● What is expected: The number of lines holding the string "none" is all that is wanted; count them in the records below.

● Provided material:
-*-*-

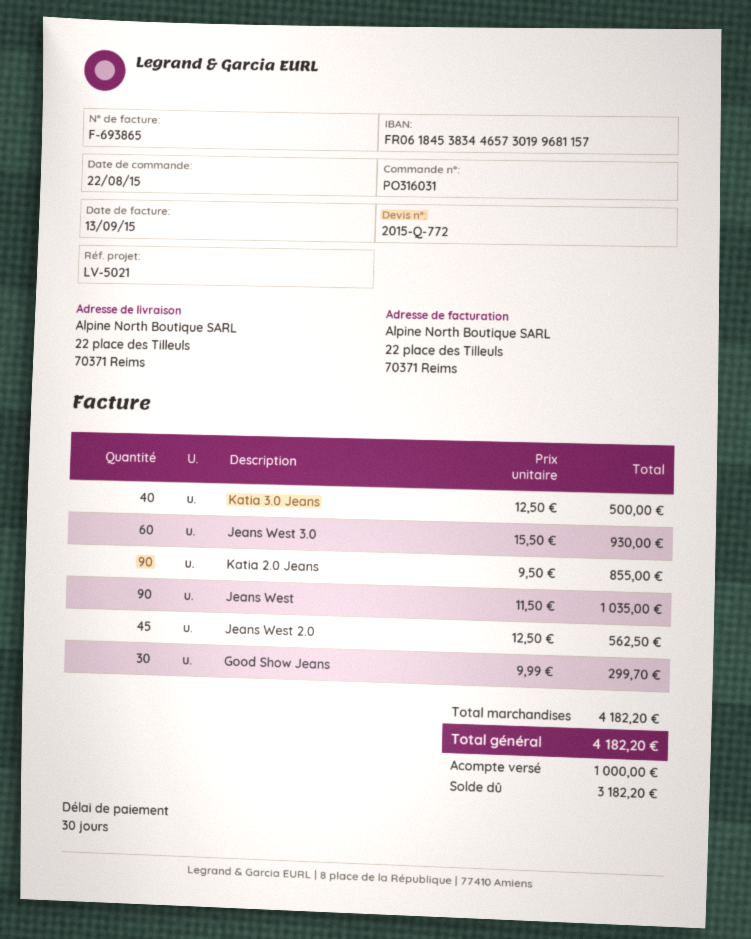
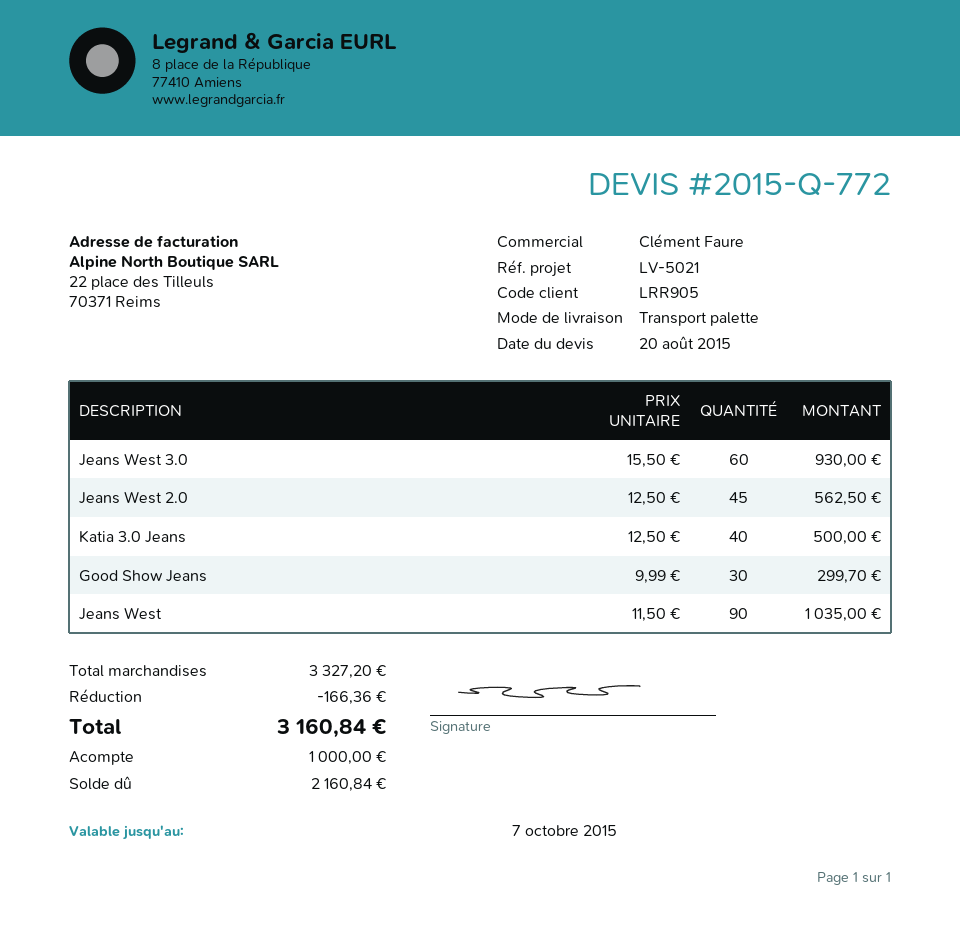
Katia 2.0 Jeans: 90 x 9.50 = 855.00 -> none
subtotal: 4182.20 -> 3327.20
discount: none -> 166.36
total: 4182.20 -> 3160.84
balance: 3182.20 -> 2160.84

-*-*-

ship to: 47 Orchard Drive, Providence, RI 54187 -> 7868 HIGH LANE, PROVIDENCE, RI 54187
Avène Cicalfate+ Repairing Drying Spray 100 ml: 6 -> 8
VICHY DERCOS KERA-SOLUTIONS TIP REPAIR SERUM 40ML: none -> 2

-*-*-

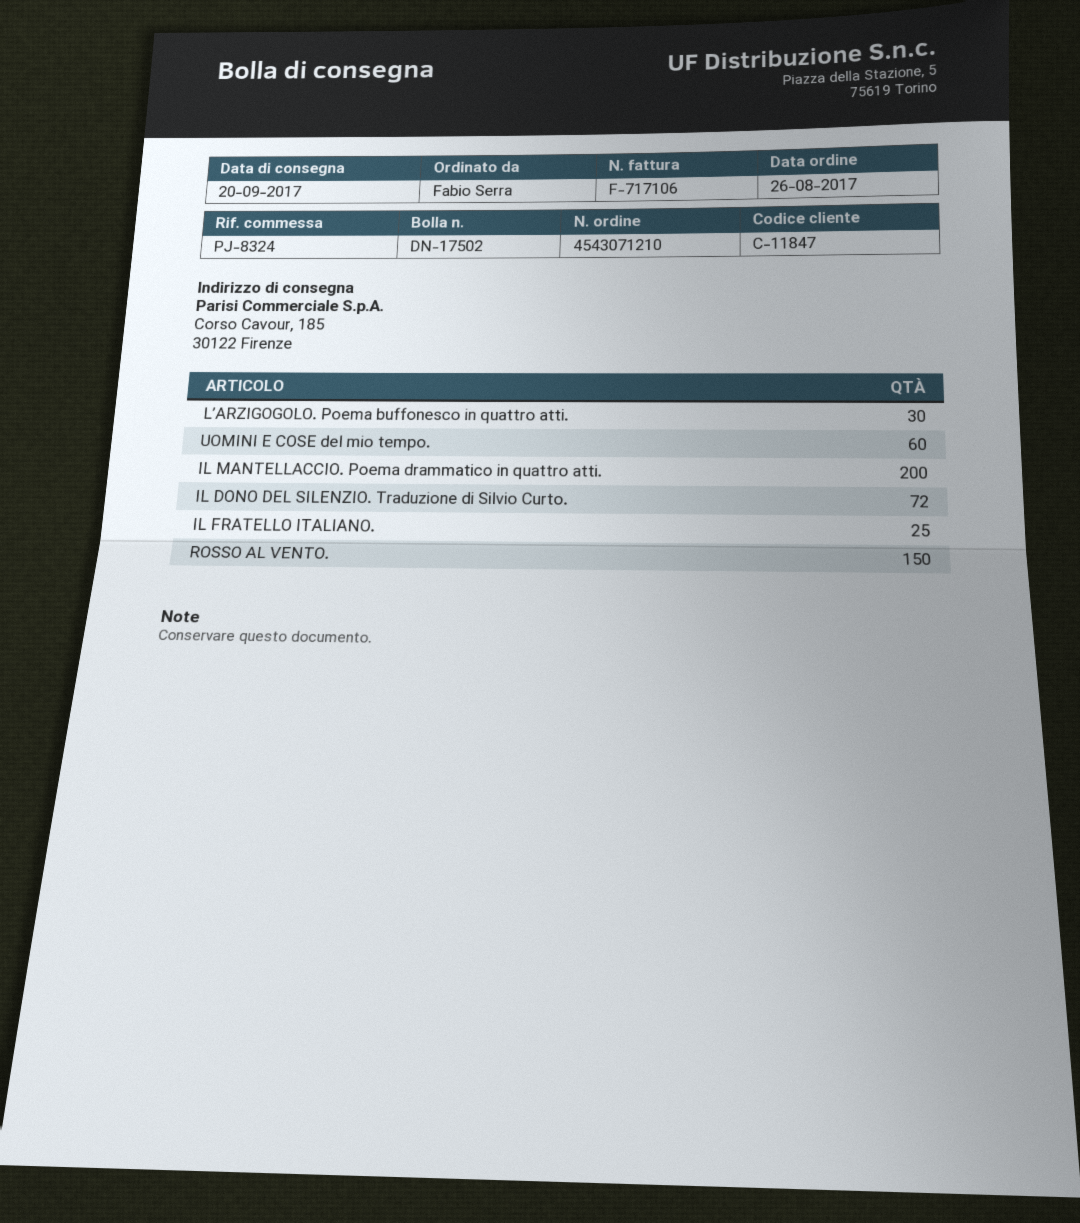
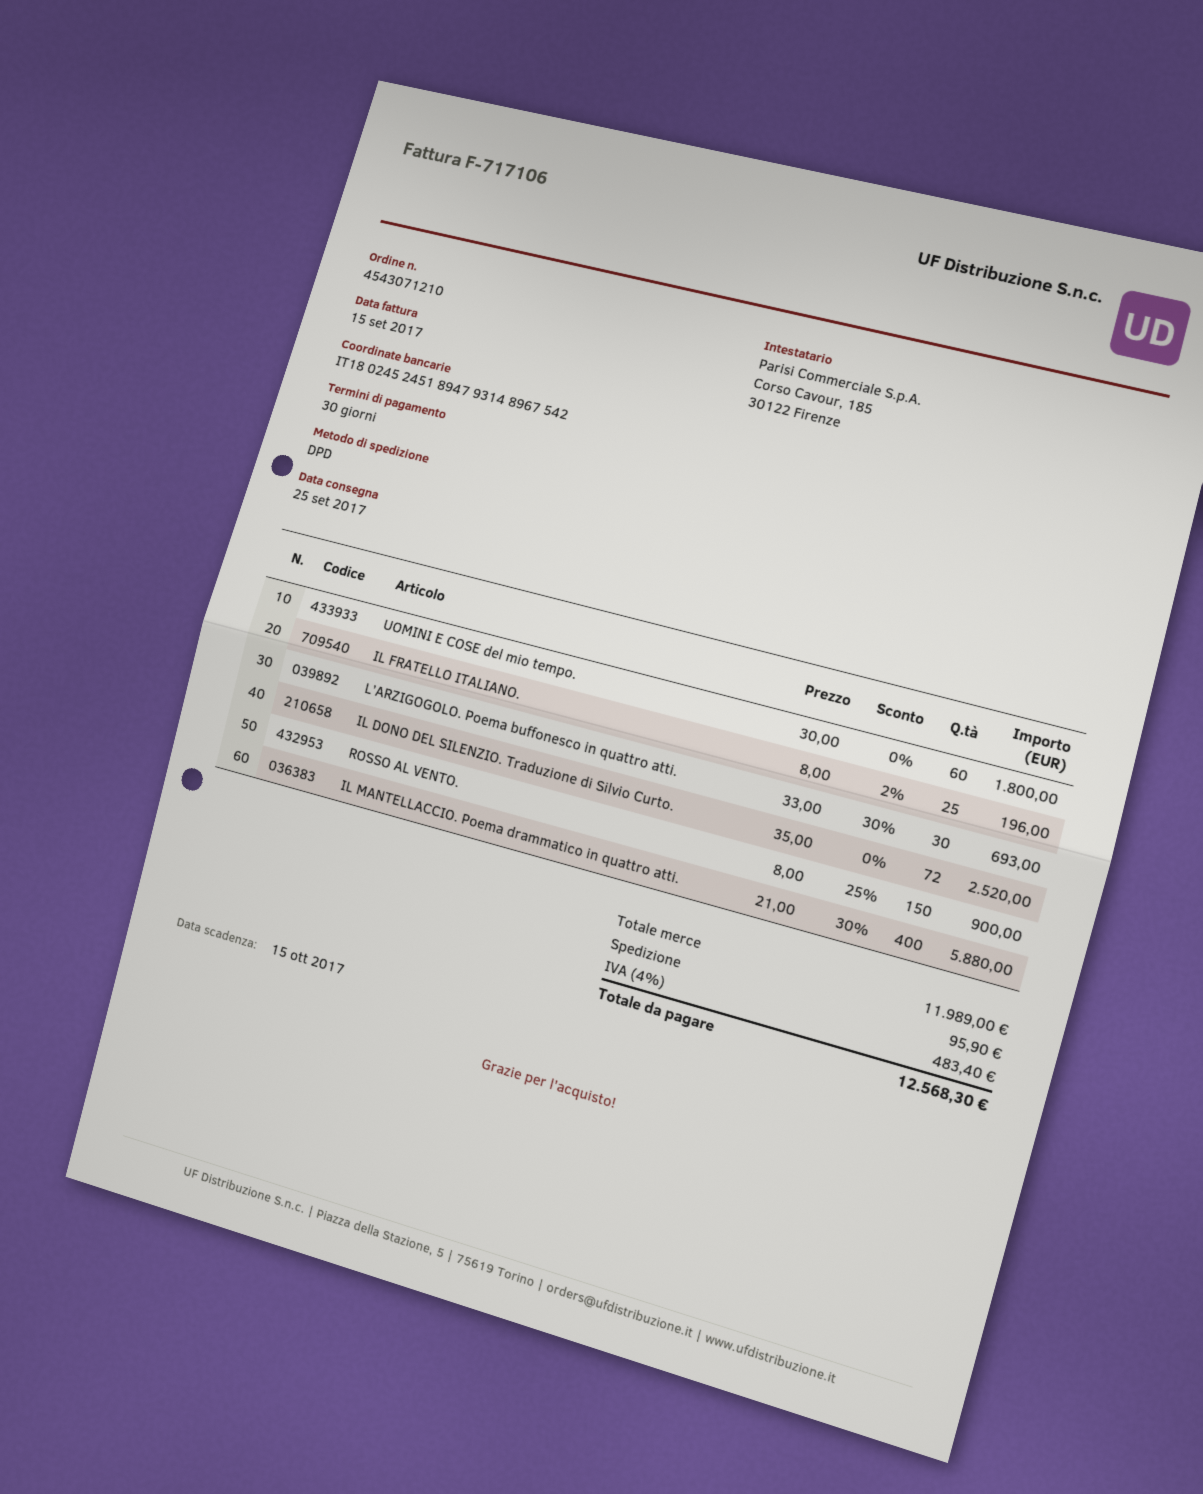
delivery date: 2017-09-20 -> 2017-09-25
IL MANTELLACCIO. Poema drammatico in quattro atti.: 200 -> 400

-*-*-

● Completed task: 3